Buzdolabina konup 15-20 daakika benletilir..
Yumurtalar ve seker cirpilir kopük kopük olunca ,süzme yogurt(kwark),labne (rom kaas) ,kutu krema(slagroom) ,vanilya ve nisasta ilave edilir,mikserin düsük ayarinda karistirilip kelepceli kaliba bisküvinin üzerine dokülür 180 derecelik onceden isitilmis firinda 35 dakaika pisirilir.

Firindan alinir.Visne taneleri suyundan ayrilarak blendirdan gecirilir.Sonrada tekrar suyu ile birlestirilir,nisasta ve sekerde ilave edilip karistirarak koyulasip kaynayana a kadar pisirilir.Daha onceden pisirdigimiz ceez kekimizin üzerine dokülüp soguyunca buzdolabina konur.kaliptan cikarilip keserek servis edilir..
AFIYET OLSUN!!!!
NOT!!! tamamen kizarmasini beklemeyin,beyaz pisen bir pasta bu!!!
ceez kek

Hamsili Köfte- Balık Köfte


Daha önce bahsetmiştim hatırlarsanız. Ali Kırca'nın ana haber bülteninden hamsi ile iki adet yemek tarifi aldığımı söylemiştim. Valla ana haber bülteninden :)))
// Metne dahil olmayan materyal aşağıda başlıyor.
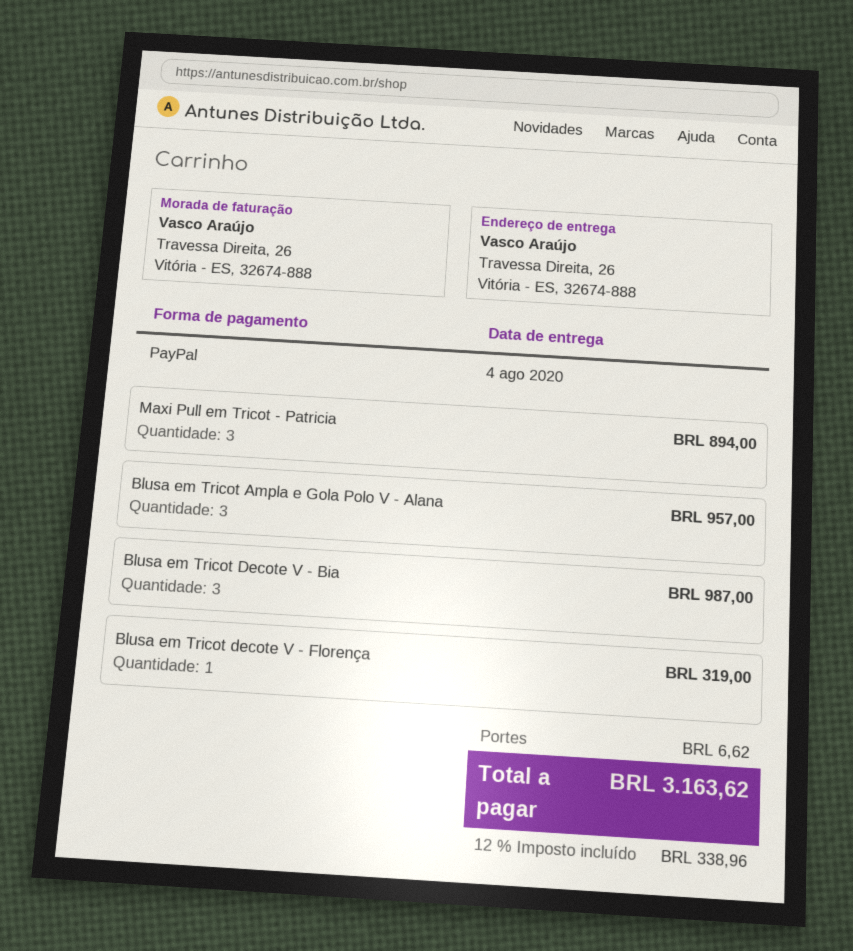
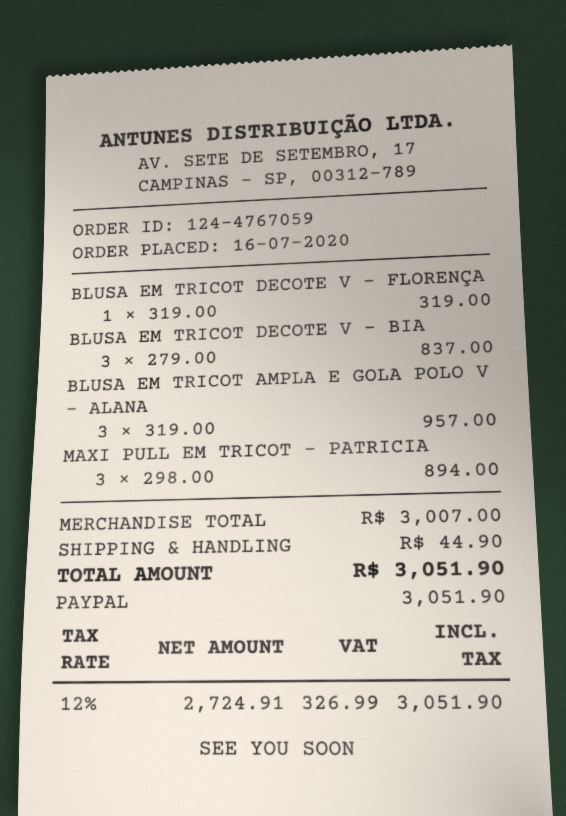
Blusa em Tricot Decote V - Bia: 3 for 987.00 -> 3 for 837.00
shipping: 6.62 -> 44.90
tax: 12% = 338.96 -> 12% = 326.99
total: 3163.62 -> 3051.90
Şimdi ikinci tarif geliyor. Hamsili Köfte . Balığı severek yemeyen çocuklarınıza bayıla bayıla yedireceğiniz bir tarif.
Bir kilo hamsinin yarısı ile hamsili pilav, diğer yarısı ile hamsili köfte yaptım.

Malzemler:
  • 1/2 kg hamsi
  • yarım ekmek içi
  • 1 adet büyükçe soğan
  • 1/4 demet maydanoz, 1 yemek kaşığı dolusu nane
  • 1 yumurta
  • karabiber, tuz
  • 2 kaşık mısır unu (yağ çekmesini engelliyor.) Eğer çok cıvık olursa kıvama gelinceye kadar koyabilirsiniz.
Yapılışı:
  1. Hamsilerin ortalarındaki kılçıkları ayırıp , blendırdan geçirin. (Çiğ olacaklar)
  2. Daha sonra tüm malzemeyi katın. Eğer cıvık olursa mısır unu ekleyebilirsiniz. Sakın çok sıkı olmasın.
  3. Elinizde yumuşak harcı köftelik olacak şekilde yuvarlayın ve kızgın yağda kızartın .

2 Mart 2009 Pazartesi

Trabzon Hurmalı Kup- 2

Eşimin Yaptığı Trabzon Hurmalı Kuplardan biri daha. Hurma ezilmiş ve üstü narla kaplanmış. Az narlı olan oğluşumun. O öyle seviyor.
Bu sene ailecek hiç gripal enfeksiyon falan geçirmedik (Maşallahhhh ) acaba bu iki meyvenin faydası olmuş mudur diye düşünüyorum.